Does Coffee Cause Cancer? And 8 More Myths about the Food We Eat
- Author: Christopher Labos
- Language: English
- Subject: Medicine and health
- Genre: Non fiction
- Publisher: ECW Press
- Publication date: 31 October 2023
- Publication place: Canada
- Pages: 304
- ISBN: 9781770417229
- Website: ECW Press

= Does Coffee Cause Cancer? =

2023 book about health

Does Coffee Cause Cancer? And 8 More Myths about the Food We Eat is a 2023 book by Canadian cardiologist Christopher Labos. It presents information about nine health myths through a series of conversations between fictional characters.

The book uses a fictional story to present and dispel misconceptions around nine topics related to food science.

The book aims to explain why food science is complex and to debunk some of the food myths that permeate society, with an evolving relationship as a narrative. Labos' publisher suggested he emulate the fictional style of The Wealthy Barber. He ended up developing a nine-chapter story arc featuring conversations between fictional characters that mirror exchanges that Labos had with acquaintances in real life.

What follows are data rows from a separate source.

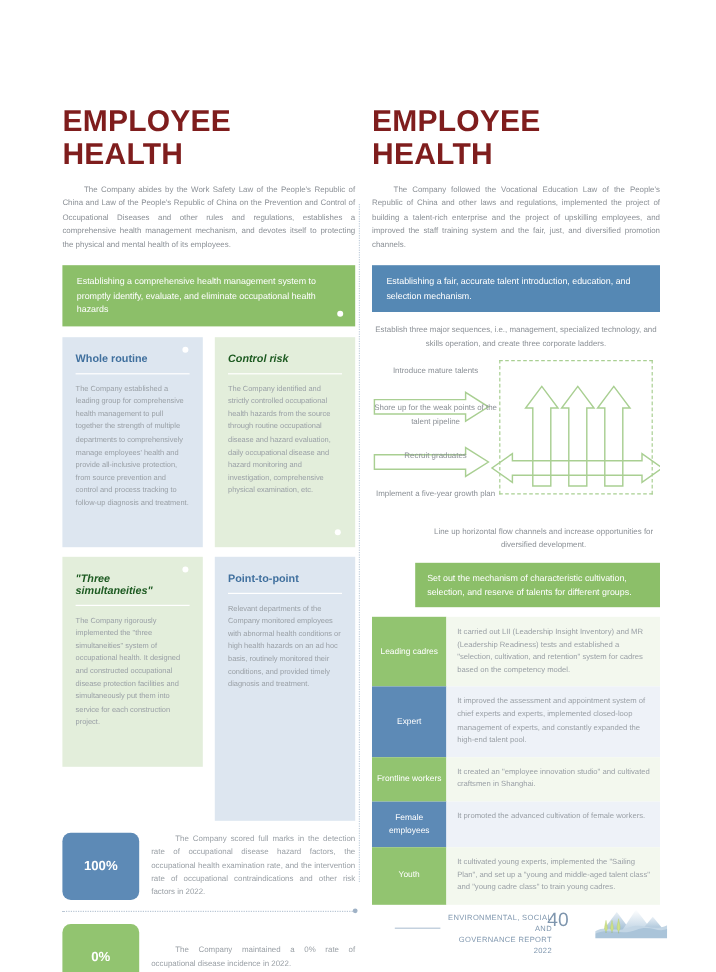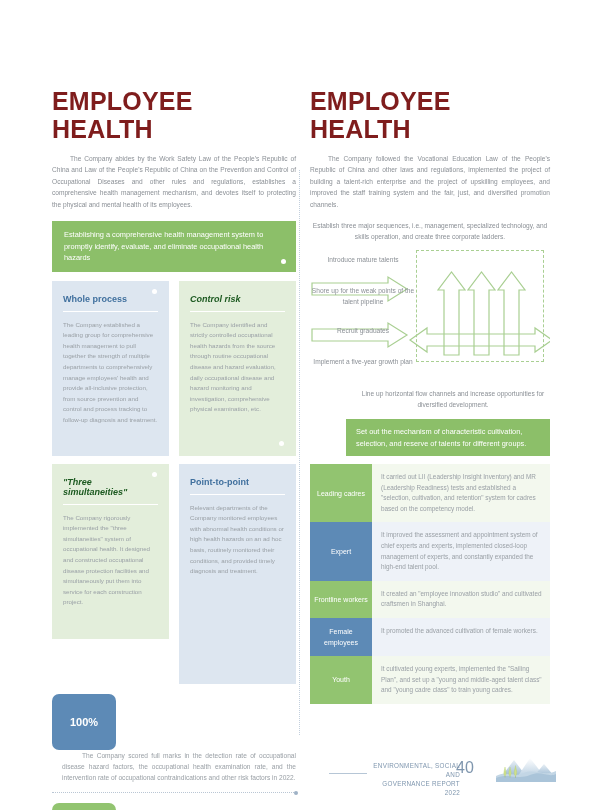--- a/index.html
+++ b/index.html
@@ -190,6 +190,9 @@
 
     <p class="intro">The Company followed the Vocational Education Law of the People's Republic of China and other laws and regulations, implemented the project of building a talent-rich enterprise and the project of upskilling employees, and improved the staff training system and the fair, just, and diversified promotion channels.</p>
 
+    <div class="banner blue">
+      <span>Establishing a fair, accurate talent introduction, education, and selection mechanism.</span>
+    </div>
 
     <p class="diagram-caption">Establish three major sequences, i.e., management, specialized technology, and skills operation, and create three corporate ladders.</p>
 

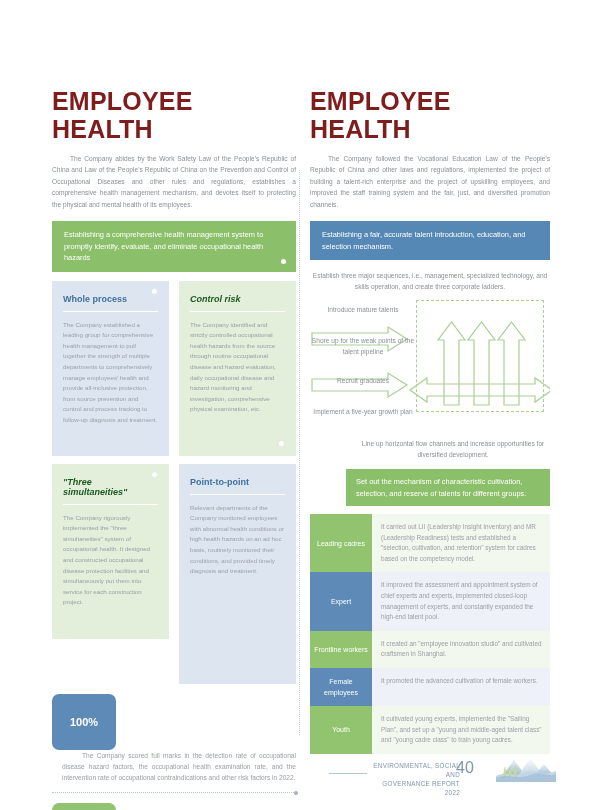--- a/index.html
+++ b/index.html
@@ -141,7 +141,7 @@
 
       <div class="card blue card-0">
         <span class="dot" style="right:12px;top:8px;"></span>
-        <div class="card-title">Whole process</div>
+        <div class="card-title">Whole routine</div>
         <div class="card-rule"></div>
         <p class="card-body">The Company established a leading group for comprehensive health management to pull together the strength of multiple departments to comprehensively manage employees' health and provide all-inclusive protection, from source prevention and control and process tracking to follow-up diagnosis and treatment.</p>
       </div>

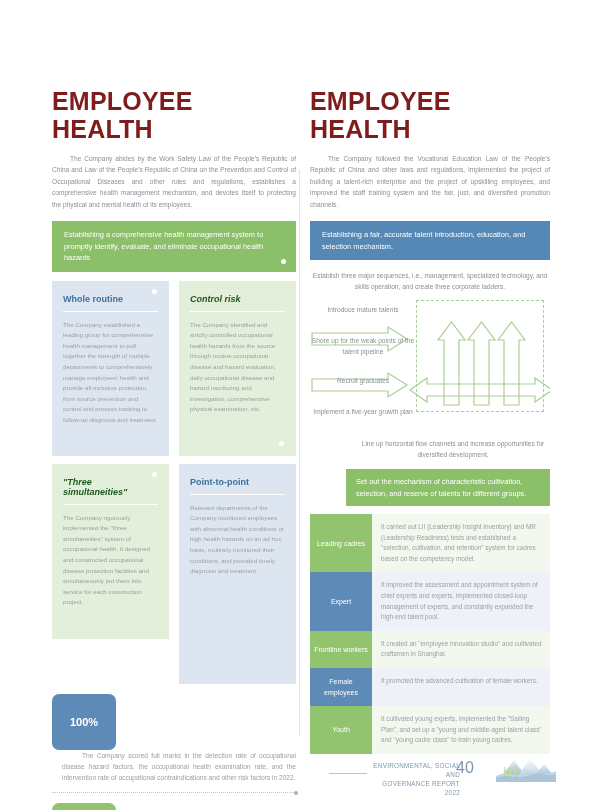--- a/index.html
+++ b/index.html
@@ -53,7 +53,7 @@
   .card-2{height:175px;} .card-3{height:220px;}
 
   
-  .stat-row{display:flex;align-items:flex-start;margin-top:10px;flex-direction:column;}
+  .stat-row{display:flex;align-items:center;margin-top:10px;}
   .stat-chip{
     width:64px;height:56px;border-radius:7px;flex:0 0 auto;
     display:flex;align-items:center;justify-content:center;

The chapters tell a continuous romantic story involving conversations between the protagonist and other people with whom he discussed various health topics. Mathematical and methodological discussions are appended to the text, on topics such as demographic selection and p-hacking.

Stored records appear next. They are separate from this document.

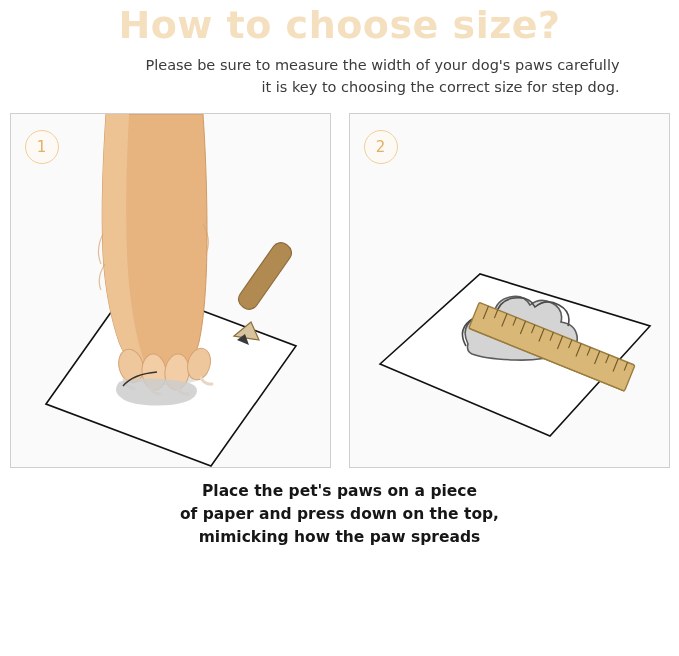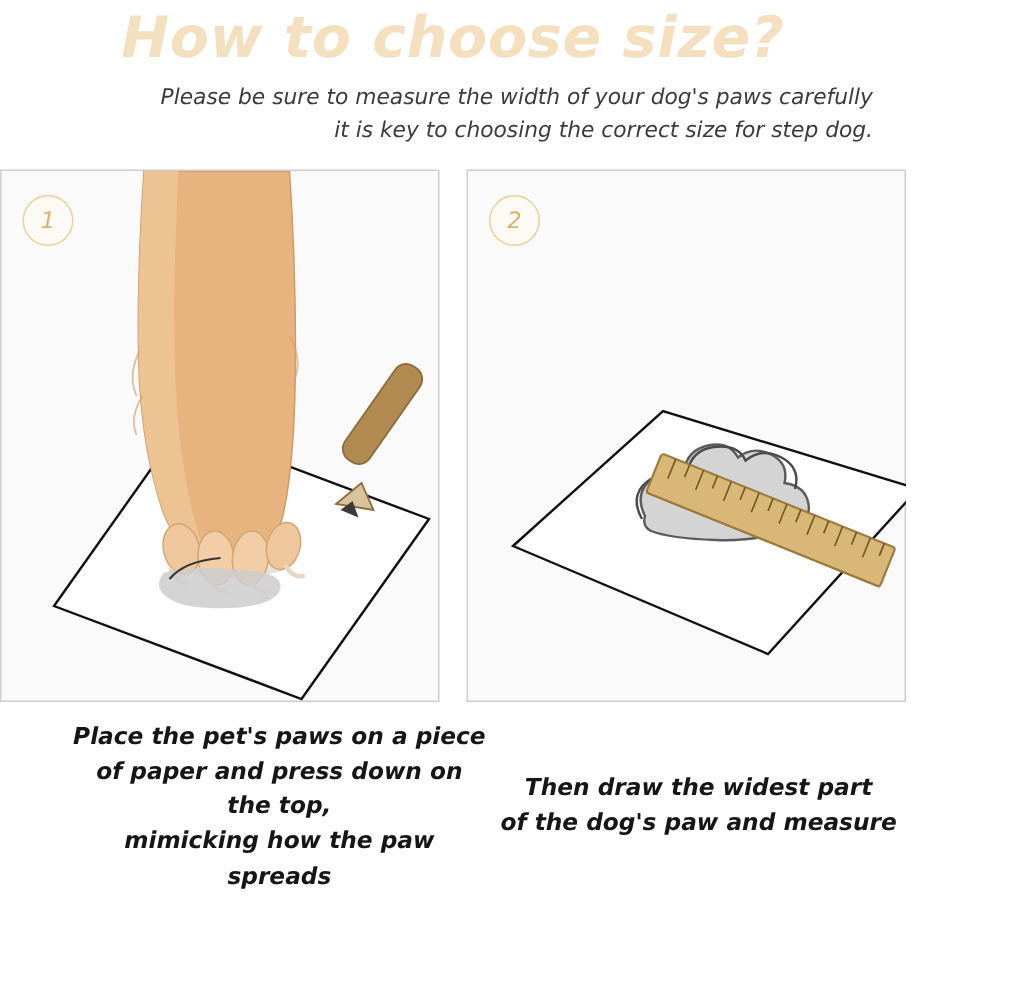--- a/index.html
+++ b/index.html
@@ -13,11 +13,10 @@
   }
   .page {
     position: relative;
-    width: 604px;
+    width: 679px;
     height: 656px;
     background: #ffffff;
     overflow: hidden;
-    font-style: italic;
   }
 
   

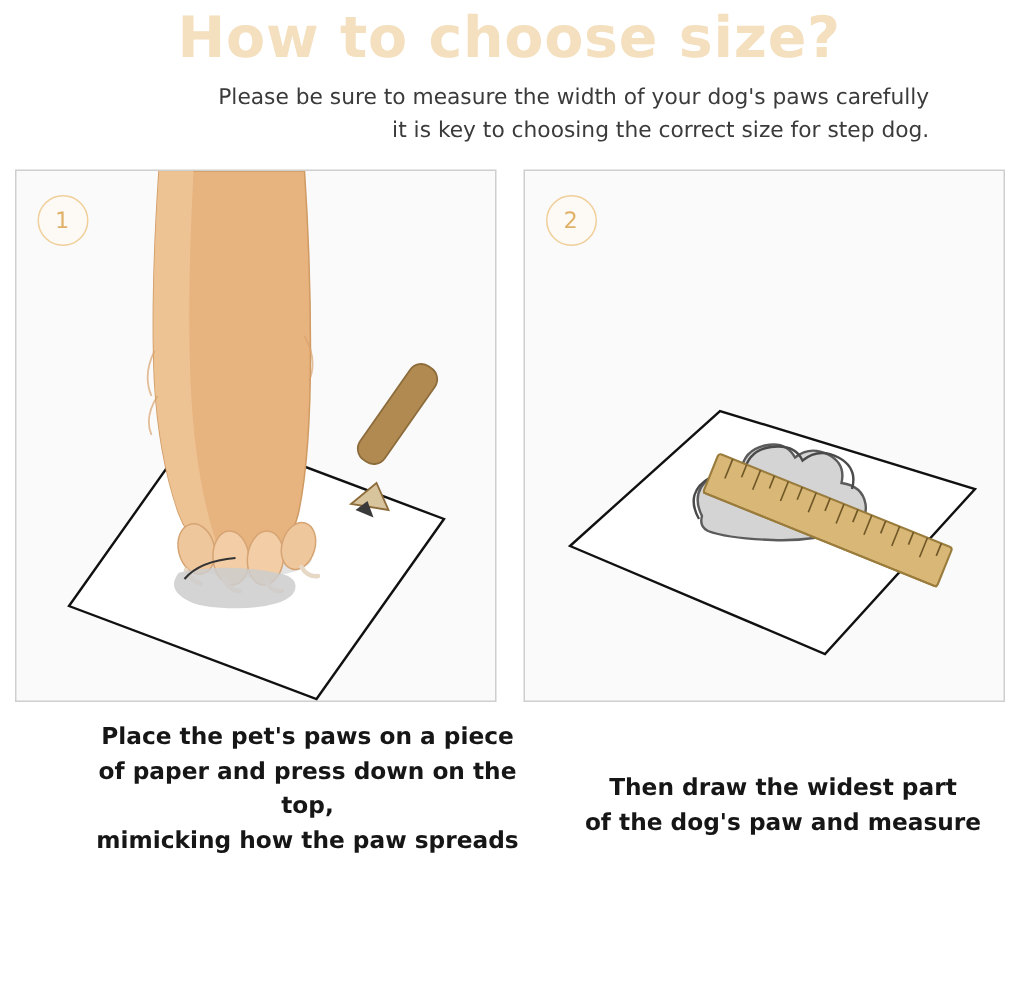--- a/index.html
+++ b/index.html
@@ -80,7 +80,6 @@
     justify-content: center;
     gap: 3px;
     margin-top: 12px;
-    padding-left: 48px;
   }
   .caption {
     width: 321px;

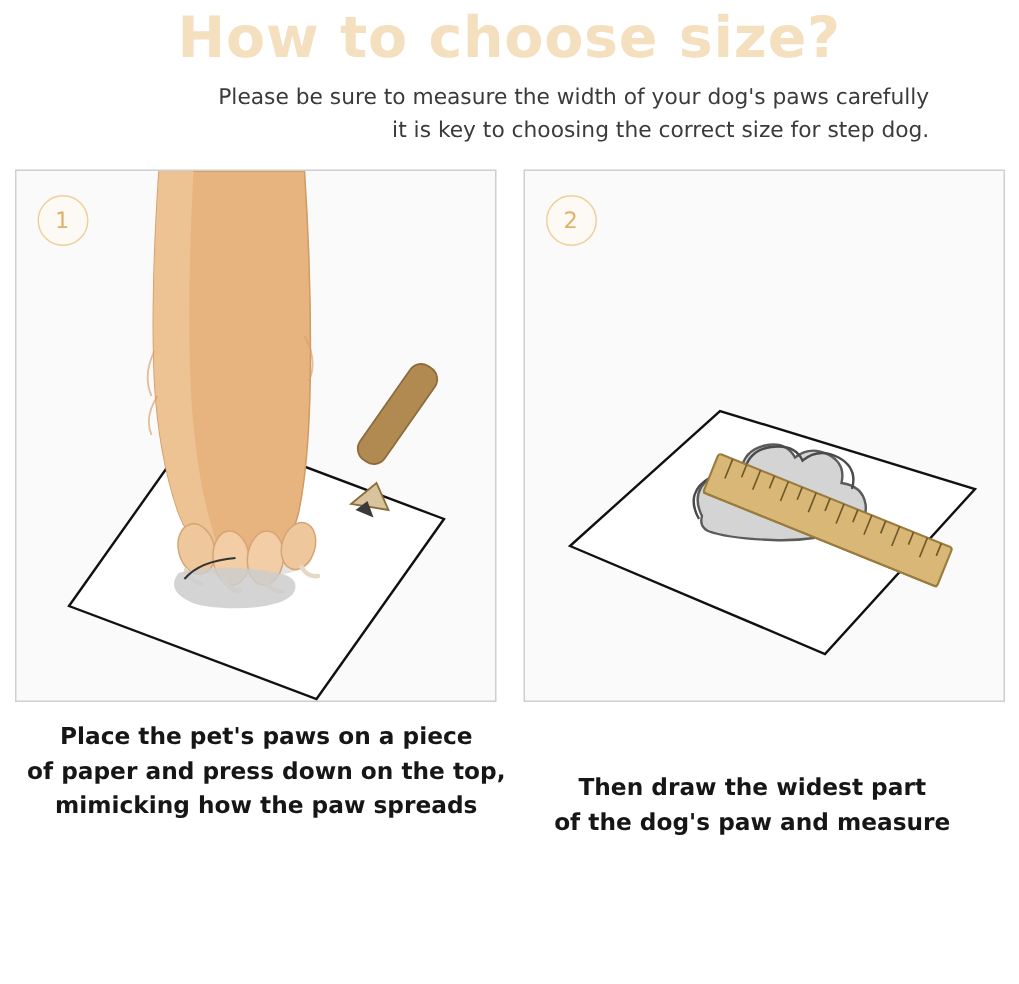--- a/index.html
+++ b/index.html
@@ -205,10 +205,6 @@
       <span>of paper and press down on the top,</span>
       <span>mimicking how the paw spreads</span>
     </div>
-    <div class="caption right">
-      <span>Then draw the widest part</span>
-      <span>of the dog's paw and measure</span>
-    </div>
   </div>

Labos is hoping to write a sequel, for which he wrote a sample chapter.

==Topics==
The book covers nine topics presented as myths.
1. Vitamin C fights the common cold.
2. Hot dogs are as bad as cigarettes.
3. Some salt is good for you.
4. Coffee causes cancer
5. Red wine's good for you heart
6. Chocolate is health food
7. Breakfast's the most important meal of the day
8. Caffeine can trigger heart attacks
9. Vitamin D is the cure for everything

==Reception==
The reviews published in local and specialized publications were positive, noting the narrative structure and the informational content.

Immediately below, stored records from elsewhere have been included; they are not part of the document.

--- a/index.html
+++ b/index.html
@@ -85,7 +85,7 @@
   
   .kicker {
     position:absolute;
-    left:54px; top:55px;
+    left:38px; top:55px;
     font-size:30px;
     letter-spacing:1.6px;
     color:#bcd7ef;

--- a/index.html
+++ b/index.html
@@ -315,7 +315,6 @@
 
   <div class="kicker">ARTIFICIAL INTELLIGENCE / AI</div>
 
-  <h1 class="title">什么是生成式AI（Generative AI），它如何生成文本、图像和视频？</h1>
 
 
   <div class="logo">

In The Suburban, Mike Cohen calls it a "fascinating, refreshingly clarifying new book".

On AIPT Science, Adrienne Hill highlights the efforts made by Labos to make the science accessible: "The explanations are straightforward, using analogies to help understand counterintuitive reasoning and conclusions, with a good dose of humor intermixed."

In the Miramichi Reader, Lisa Timpf focused on the readability of the text for a wide audience: "Snappy dialogue, humorous misunderstandings, and some mild teasing about statistics are some of the avenues Labos uses to deliver a laugh."